**Problem to solve:** From first line to last, give the records again word for word and omit the pictures.

**Information:**
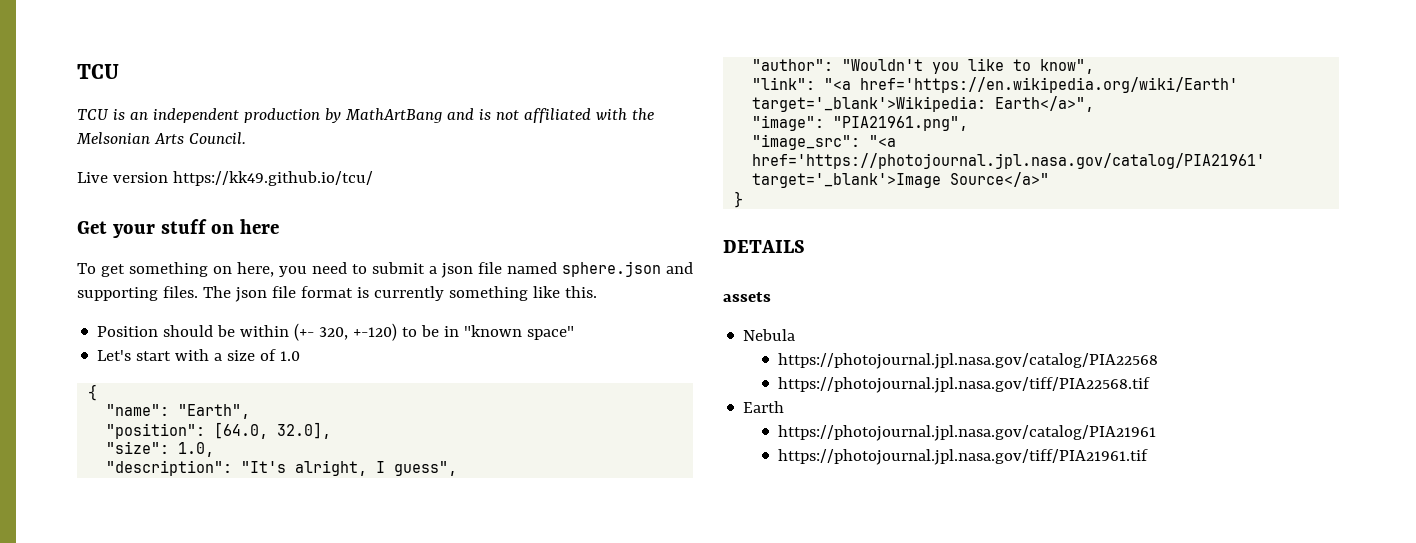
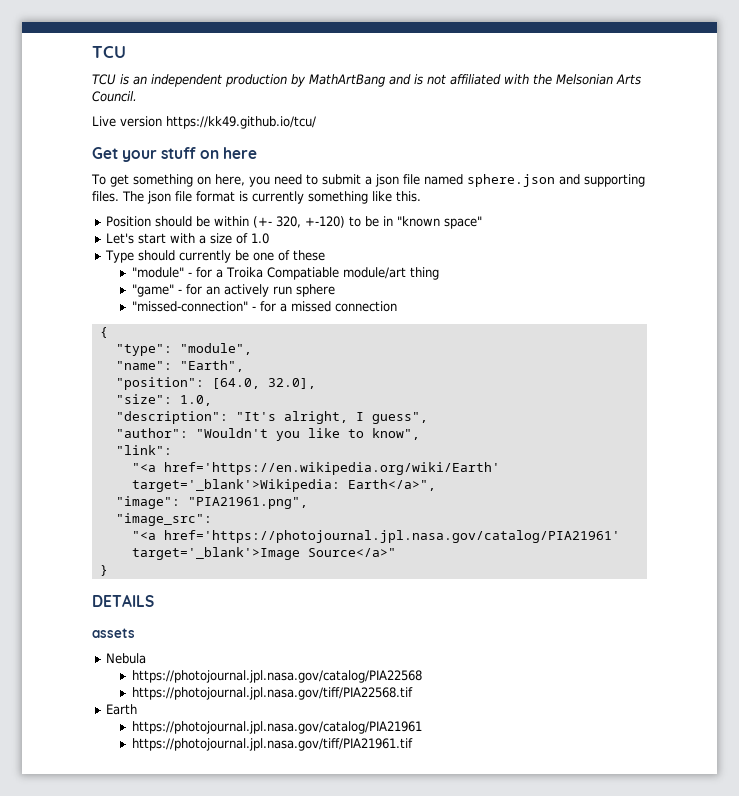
+ Type should currently be one of these
+ "module" - for a Troika Compatiable module/art thing
+ "game" - for an actively run sphere
+ "missed-connection" - for a missed connection
+ "type": "module",
- "link": "<a href='https://en.wikipedia.org/wiki/Earth' target='_blank'>Wikipedia: Earth</a>",
+ "link":
+ "<a href='https://en.wikipedia.org/wiki/Earth' target='_blank'>Wikipedia: Earth</a>",
- "image_src": "<a href='https://photojournal.jpl.nasa.gov/catalog/PIA21961' target='_blank'>Image Source</a>"
+ "image_src":
+ "<a href='https://photojournal.jpl.nasa.gov/catalog/PIA21961' target='_blank'>Image Source</a>"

**Task answer:**
+ Type should currently be one of these
+ "module" - for a Troika Compatiable module/art thing
+ "game" - for an actively run sphere
+ "missed-connection" - for a missed connection
+ "type": "module",
- "link": "<a href='https://en.wikipedia.org/wiki/Earth' target='_blank'>Wikipedia: Earth</a>",
+ "link":
+ "<a href='https://en.wikipedia.org/wiki/Earth' target='_blank'>Wikipedia: Earth</a>",
- "image_src": "<a href='https://photojournal.jpl.nasa.gov/catalog/PIA21961' target='_blank'>Image Source</a>"
+ "image_src":
+ "<a href='https://photojournal.jpl.nasa.gov/catalog/PIA21961' target='_blank'>Image Source</a>"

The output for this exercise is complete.